Adapun jumlah total yang akan divaksin pada tahap awal yang direncanakan pertengahan Januari 2021 ini sebanyak 6.415 orang, terdiri dari TNI-Polri 1.377 orang, nakes 4.644 orang, Satpol PP 70 orang dan petugas pelayanan masyarakat sebanyak 324 orang.
"Untuk nakes secara keseluruhan, termasuk klinik dan RS negeri maupun swasta," ujar Juru Bicara Satgas Percepatan Penanganan Covid-19 Kabupaten Blitar, Krisna Yekti, Rabu (6/1).
Sementara itu sesuai data yang dirilis Dinkes Kabupaten Blitar per 3 Januari 2021, total jumlah kasus positif Covid-19 mencapai 2.075 orang. Dengan total sembuh 1.693 dan meninggal konfirmasi Covid-19 sebanyak 149 orang.
Setelah vaksinasi tahap pertama selesai, Pemkab Blitar akan melaksanakan vaksinasi tahap kedua untuk masyarakat dengan rentang usia 18-59 tahun. Rentang usia ini menjadi prioritas karena pada usia tersebut tubuh manusia rentan terserang Covid-19.
Alasan dipilihnya sasaran dalam rentang usia tersebut (18 – 59 tahun), diungkapkan Krisna karena pada usia tersebut yang rentan terserang Covid-19.
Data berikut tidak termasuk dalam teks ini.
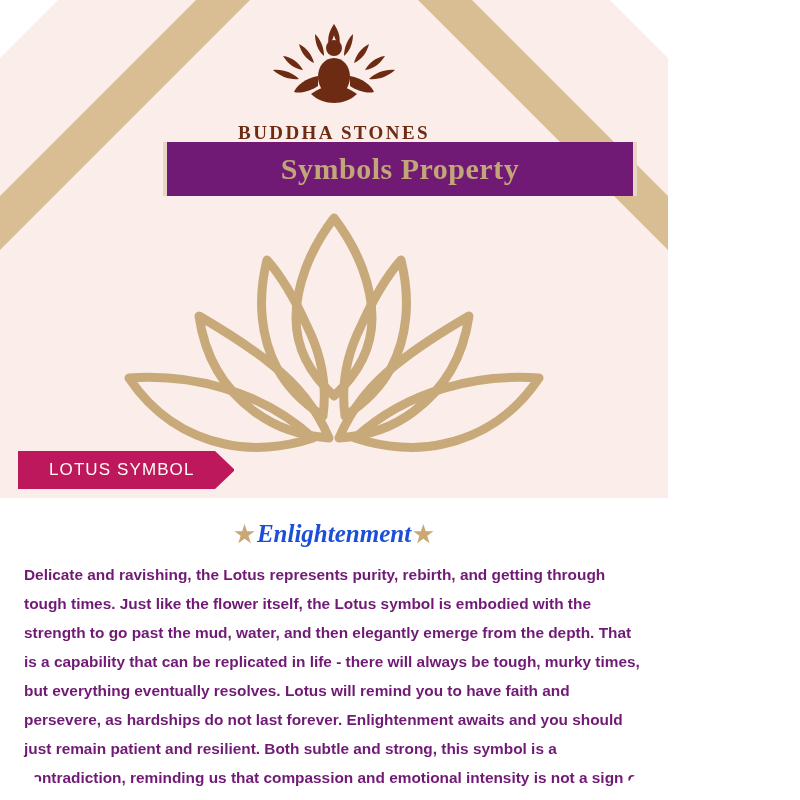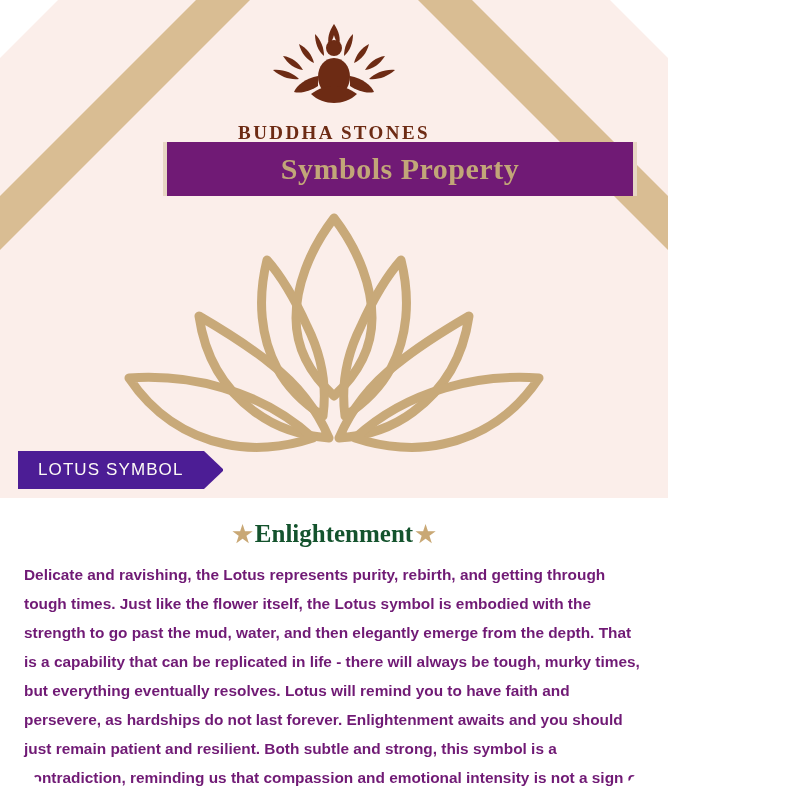--- a/index.html
+++ b/index.html
@@ -143,8 +143,8 @@
     position: absolute; top: 451px; left: 18px;
     height: 38px;
     display: flex; align-items: center;
-    padding: 0 40px 0 20px;
-    background: #4c1d95;
+    padding: 0 40px 0 31px;
+    background: #be185d;
     color: #ffffff;
   }
   .tag-label {

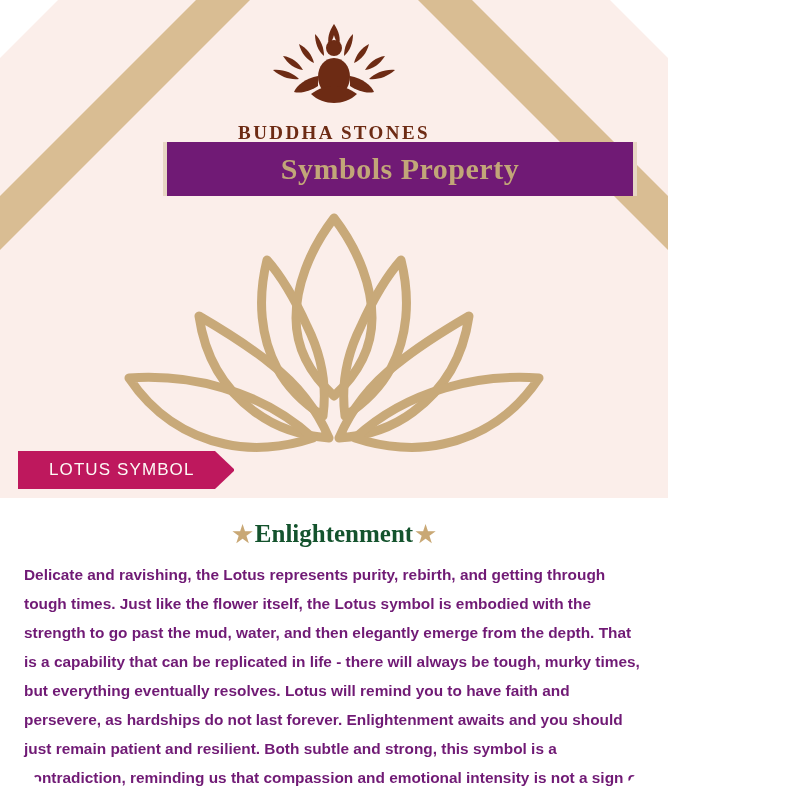--- a/index.html
+++ b/index.html
@@ -175,7 +175,7 @@
     font-size: 25px;
   }
   .headline .star { color: #c9a875; font-size: 23px; line-height: 1; }
-  .headline .h-gold { color: #14532d; }
+  .headline .h-gold { color: #1d4ed8; font-style: italic; }
   .headline .h-dark { color: #3a3a3a; }
   .paragraph {
     margin: 12px 22px 0 24px;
“Sehingga masuk dalam pendataan, sasaran vaksin Covid-19 untuk masyarakat. Ini sudah kita data, namun belum dibedakan antara yang mampu atau tidak mampu. Karena masih menunggu aturan lebih lanjut dari pusat,” ungkapnya.
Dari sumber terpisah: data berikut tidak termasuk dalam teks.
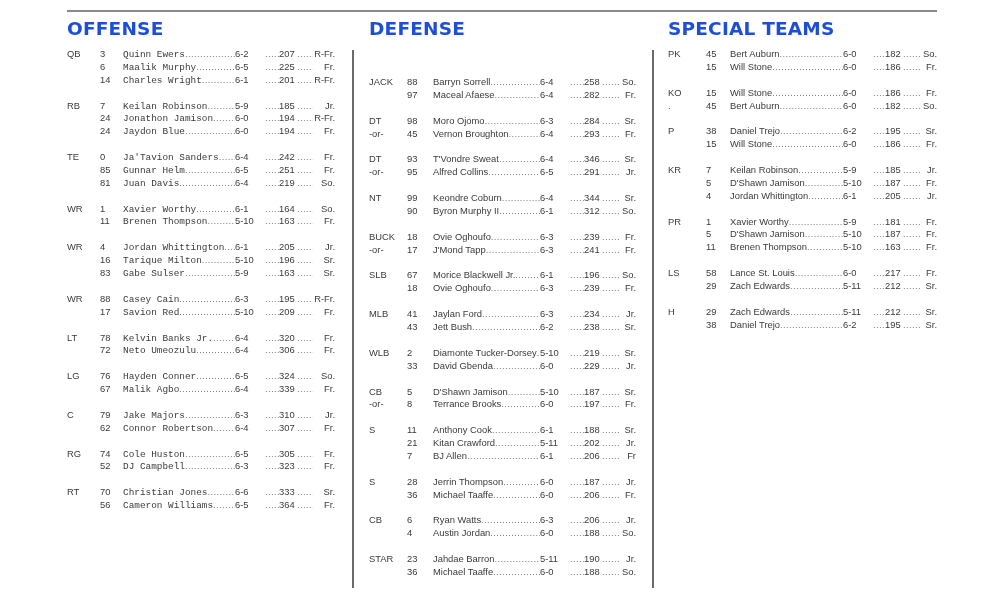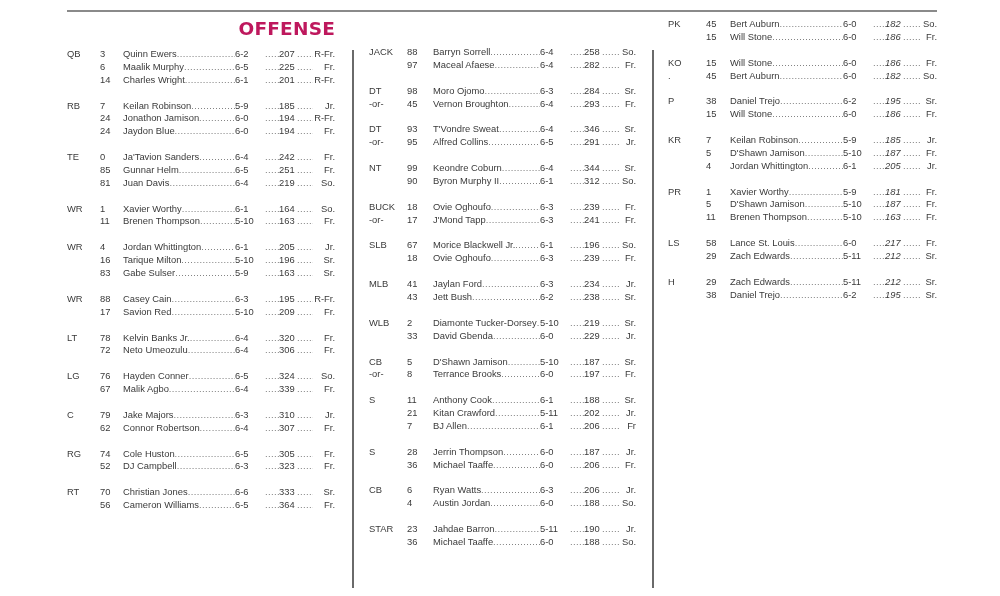--- a/index.html
+++ b/index.html
@@ -38,8 +38,8 @@
       font-family: "DejaVu Sans", sans-serif;
       font-weight: bold;
       font-size: 18.5px;
-      color: #be185d;
-      text-align: right;
+      color: #1d4ed8;
+      text-align: left;
       height: 30px;
       line-height: 30px;
       letter-spacing: 0.2px;

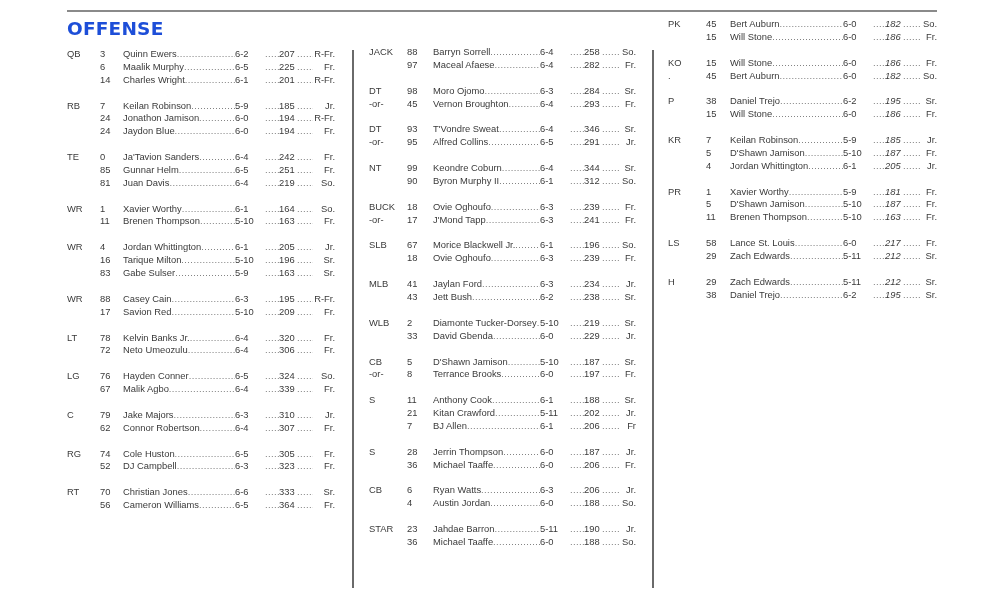--- a/index.html
+++ b/index.html
@@ -515,6 +515,7 @@
 </div>
 
 <div class="column" id="col-defense">
+  <div class="col-title">DEFENSE</div>
   <div class="groups">
       <div class="group">
         <div class="row">

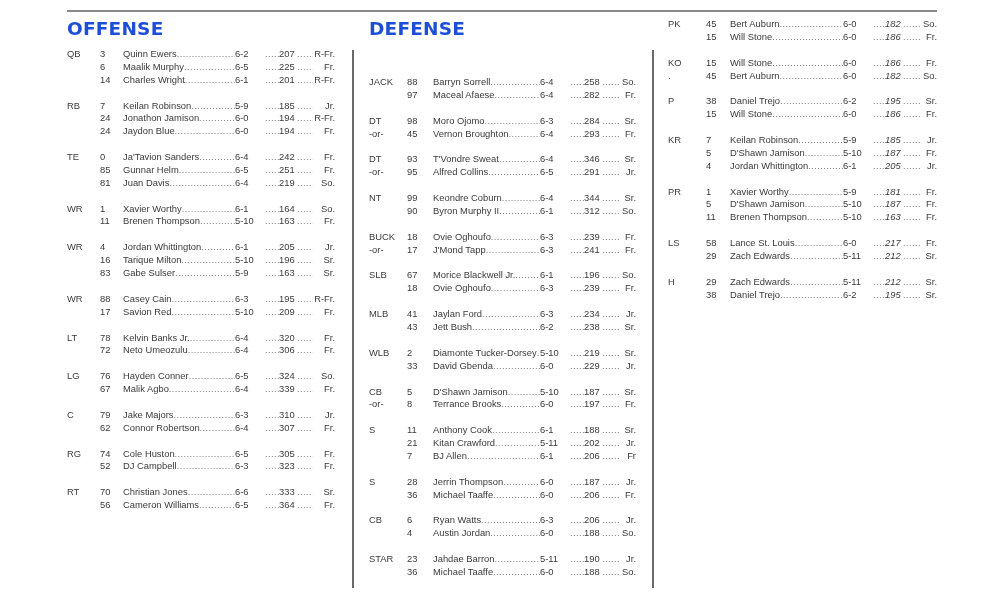--- a/index.html
+++ b/index.html
@@ -898,6 +898,7 @@
 </div>
 
 <div class="column" id="col-special">
+  <div class="col-title">SPECIAL TEAMS</div>
   <div class="groups">
       <div class="group">
         <div class="row">

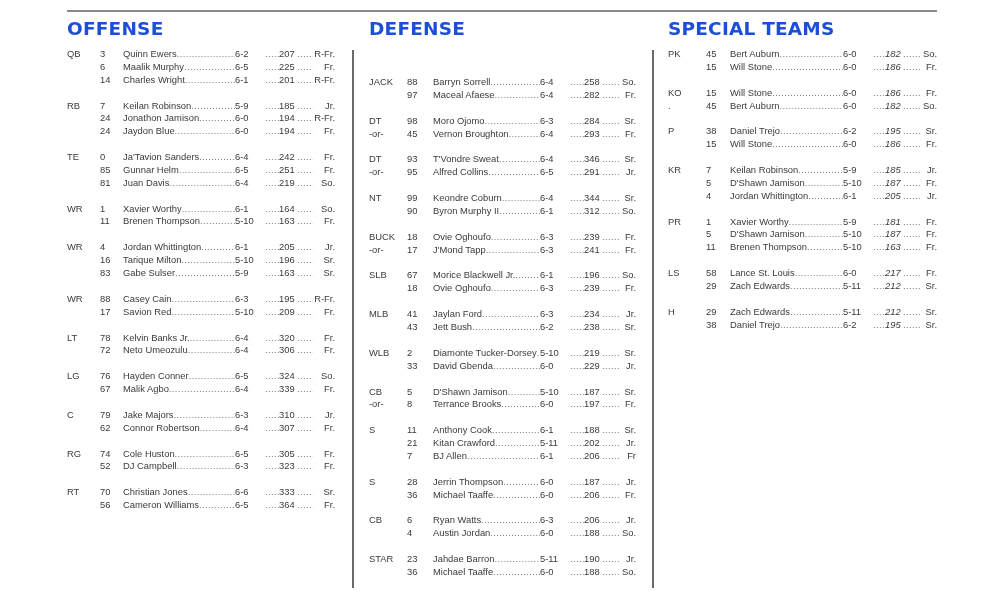--- a/index.html
+++ b/index.html
@@ -92,7 +92,7 @@
     #col-offense { left: 67px; width: 268px; }
     #col-offense .pos { width: 33px; }
     #col-offense .num { width: 23px; }
-    #col-offense .name { max-width: 140px; }
+    #col-offense .name { max-width: 140px; font-family: Liberation Mono, monospace; }
     #col-offense .leader { max-width: 200px; }
 
     

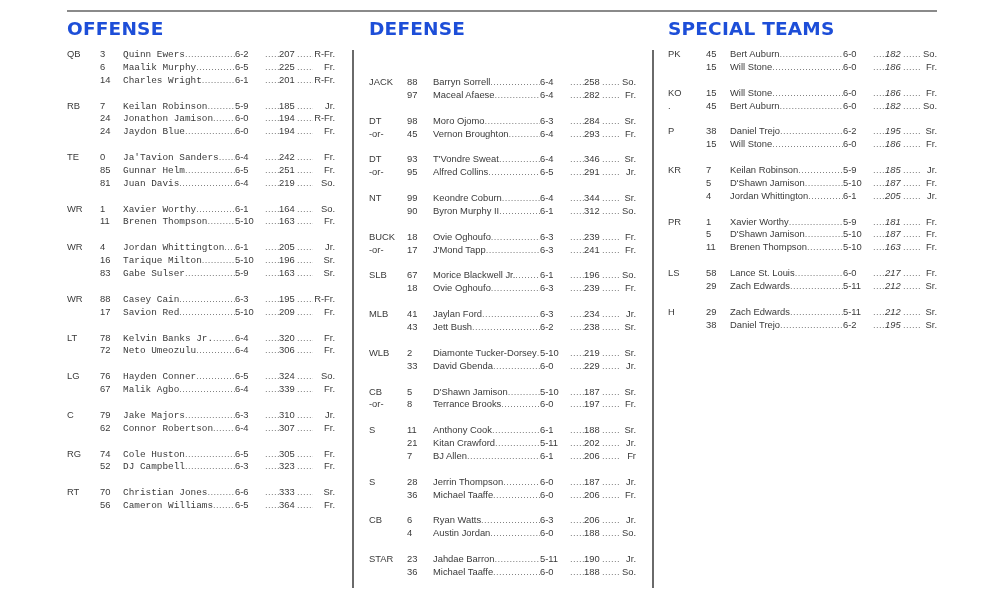--- a/index.html
+++ b/index.html
@@ -137,7 +137,7 @@
 
     #col-special .stats .ht { width: 30px; }
     #col-special .stats .dots-a { width: 12px; }
-    #col-special .stats .wt { width: 18px; font-style: italic; }
+    #col-special .stats .wt { width: 18px; }
     #col-special .stats .dots-b { width: 18px; }
     #col-special .stats .yr { width: 16px; }
   </style>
Saat ini Satgas Percepatan Penanganan Covid-19 Kabupaten Blitar sedang dalam proses verifikasi dan validasi data identitas calon penerima vaksin tahap awal. Nantinya, data ini akan diserahkan kepada pemerintah pusat untuk mengetahui jumlah akumulatif kebutuhan vaksin bagi Kabupaten Blitar.
“Karena dengan data tersebut, akan diberikan pasokan kebutuhan vaksin dari pemerintah,” jelas Krisna.
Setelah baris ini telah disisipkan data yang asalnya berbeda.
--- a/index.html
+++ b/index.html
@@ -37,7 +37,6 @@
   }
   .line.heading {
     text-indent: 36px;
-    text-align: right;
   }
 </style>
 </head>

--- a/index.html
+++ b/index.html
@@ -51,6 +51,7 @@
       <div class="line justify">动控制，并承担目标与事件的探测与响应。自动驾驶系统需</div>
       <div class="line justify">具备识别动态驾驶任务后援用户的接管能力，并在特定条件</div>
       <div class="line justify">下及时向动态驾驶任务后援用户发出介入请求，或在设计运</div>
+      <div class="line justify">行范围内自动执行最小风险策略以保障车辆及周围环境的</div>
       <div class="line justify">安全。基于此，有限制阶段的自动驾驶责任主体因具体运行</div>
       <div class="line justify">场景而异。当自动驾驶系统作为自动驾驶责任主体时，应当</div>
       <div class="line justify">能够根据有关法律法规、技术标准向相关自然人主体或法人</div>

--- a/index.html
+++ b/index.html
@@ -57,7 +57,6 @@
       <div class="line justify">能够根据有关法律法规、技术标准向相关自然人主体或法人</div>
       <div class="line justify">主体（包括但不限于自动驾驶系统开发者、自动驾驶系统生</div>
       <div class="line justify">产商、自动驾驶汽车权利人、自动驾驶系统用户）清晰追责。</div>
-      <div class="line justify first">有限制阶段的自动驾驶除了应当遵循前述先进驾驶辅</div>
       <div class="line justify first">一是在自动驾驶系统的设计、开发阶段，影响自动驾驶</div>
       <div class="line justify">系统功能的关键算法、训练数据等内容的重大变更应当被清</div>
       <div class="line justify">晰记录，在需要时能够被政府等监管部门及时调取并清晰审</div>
Selain menunggu petunjuk dari pusat mengenai sasaran vaksinasi Covid-19 tahap kedua, juga dipersiapkan sarana dan SDM yang akan melakukan vaksinasi.
“Karena tidak sembarang nakes yang bisa melakukan vaksinasi, jadi perlu persiapan juga. Pemkab Blitar telah menyiapkan 32 fasilitas layanan kesehatan (fasyankes) untuk pelaksanaan pemberian vaksin kepada masyarakat. 32 fasyankes itu terdiri 24 puskesmas yang tersebar di 22 kecamatan dan delapan rumah sakit serta klinik. Teknis pelaksanaan, masing-masing fasyankes bisa memberikan vaksin sebanyak 15 warga per hari,” bebernya.
Berdasarkan SK dari Kementerian Kesehatan, bagi yang namanya masuk dalam daftar vaksin COVID-19, akan mendapat pemberitahuan melalui pesan singkat (SMS). Sesuai rencana, vaksin tahap awal dilaksanakan di tingkat kabu[aten/kota pada pertengahan Januari ini.
"Sampai hari ini kami belum tahu dapat jatah berapa dari angka yang kita ajukan ke provinsi. Kalau simbolis Pak Presiden kan tanggal 13, diterima Jatim tanggal 14, diharapkan tanggal 15 Januari bisa dilaksanakan di kabupaten/kota. Pertama kami berikan kepada 4.644 nakes," tandasnya.
Pemkab Blitar sendiri dalam melaksanakan vaksinasi telah menyiapkan anggaran vaksin Covid-19 sebesar Rp 50 miliar dalam pos Belanja Tidak Terduga (BTT) pada APBD 2021. Anggaran tersebut peruntukannya bencana alam dan bencana non alam, termasuk penanganan Covid-19 yaitu vaksinasi.